7) The city should stop trying to earn profits at the expense of local businesses. The downtown Civic Center was proposed as an “incubator” for small businesses to get on their feet, then transition to market-based renting and leasing.

As it is now, the Civic Center is filled with politicians, tourism promoters and a couple private shops, plus a large entertainment room for the city to rent out. Meanwhile office and retail storefronts around town are boarded up and empty, and the Saturday Afternoon Club, a perfect venue for social events, too often sits empty.

Dark, forlorn shops up and down State and School Streets ought to be rented out by elected representatives like Jared Huffman, Jim Wood and the taxpayer funded Tourist Bureau. The results will be immediate, as Ukiah quickly becomes prettier, busier, wealthier.

City administrators should focus on running the city, not competing with local businesses. 

8) An idea that won’t make Ukiah better looking or enhance revenues but will help us feel good about ourselves and our city: Haul tanks of water to the nearby western hills and dump them into small shallow ravines lined with sheets of plastic.
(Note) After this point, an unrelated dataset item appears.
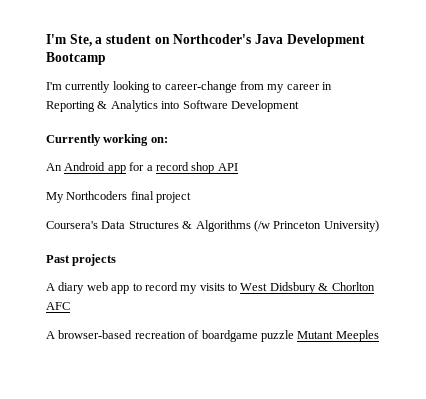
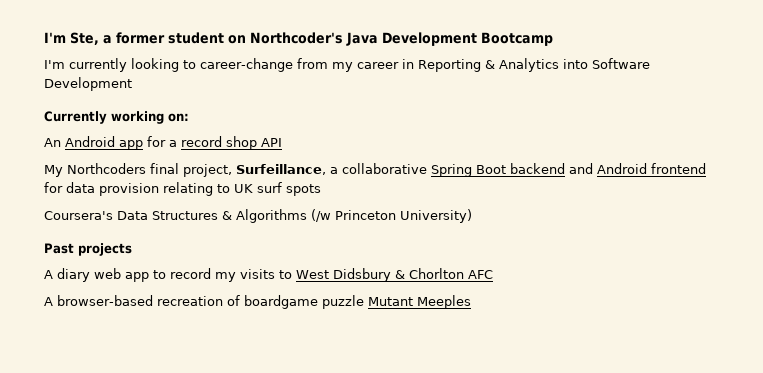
- I'm Ste, a student on Northcoder's Java Development Bootcamp
+ I'm Ste, a former student on Northcoder's Java Development Bootcamp
- My Northcoders final project
+ My Northcoders final project, Surfeillance, a collaborative Spring Boot backend and Android frontend for data provision relating to UK surf spots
Now listen to the applause from wild animals who haven’t had a drink since 2019. 

The boys at Granite Construction, Factory Pipe and CalFire could figure something out in half an hour. Right now surveillance cameras show parched, emaciated mountain lions straggling down west side streets and driveways. We can, and should, relieve their misery. 

Take food up there while we’re filling tanks. The Hopland Ag extension will know dietary requirements of mountain lions, possums, Monarch butterflies and spotted owls. (Probably flowers for the butterflies, seeds for the owls and three-legged Animal Shelter pit bulls for the carnivores.) 

Mother Nature thanks you in advance.

One Comment

  1. Keith Faulder November 22, 2022

    My philosophy professor at UC Santa Cruz told our class that he developed a simple plan during World War II to deal with lethal German U-Boats. They had been decimating military and commercial shipping during the war – “Just drain the Atlantic Ocean.”
    Not sure he was serious, one of us [I don’t think it was me] asked “How would you do that!”
    “Well”, he said, “now that’s a problem for engineering, not philosophy.”
    Are you running for Ukiah Improvement Czar/Tsar Tommy? I have some ideas and we should talk.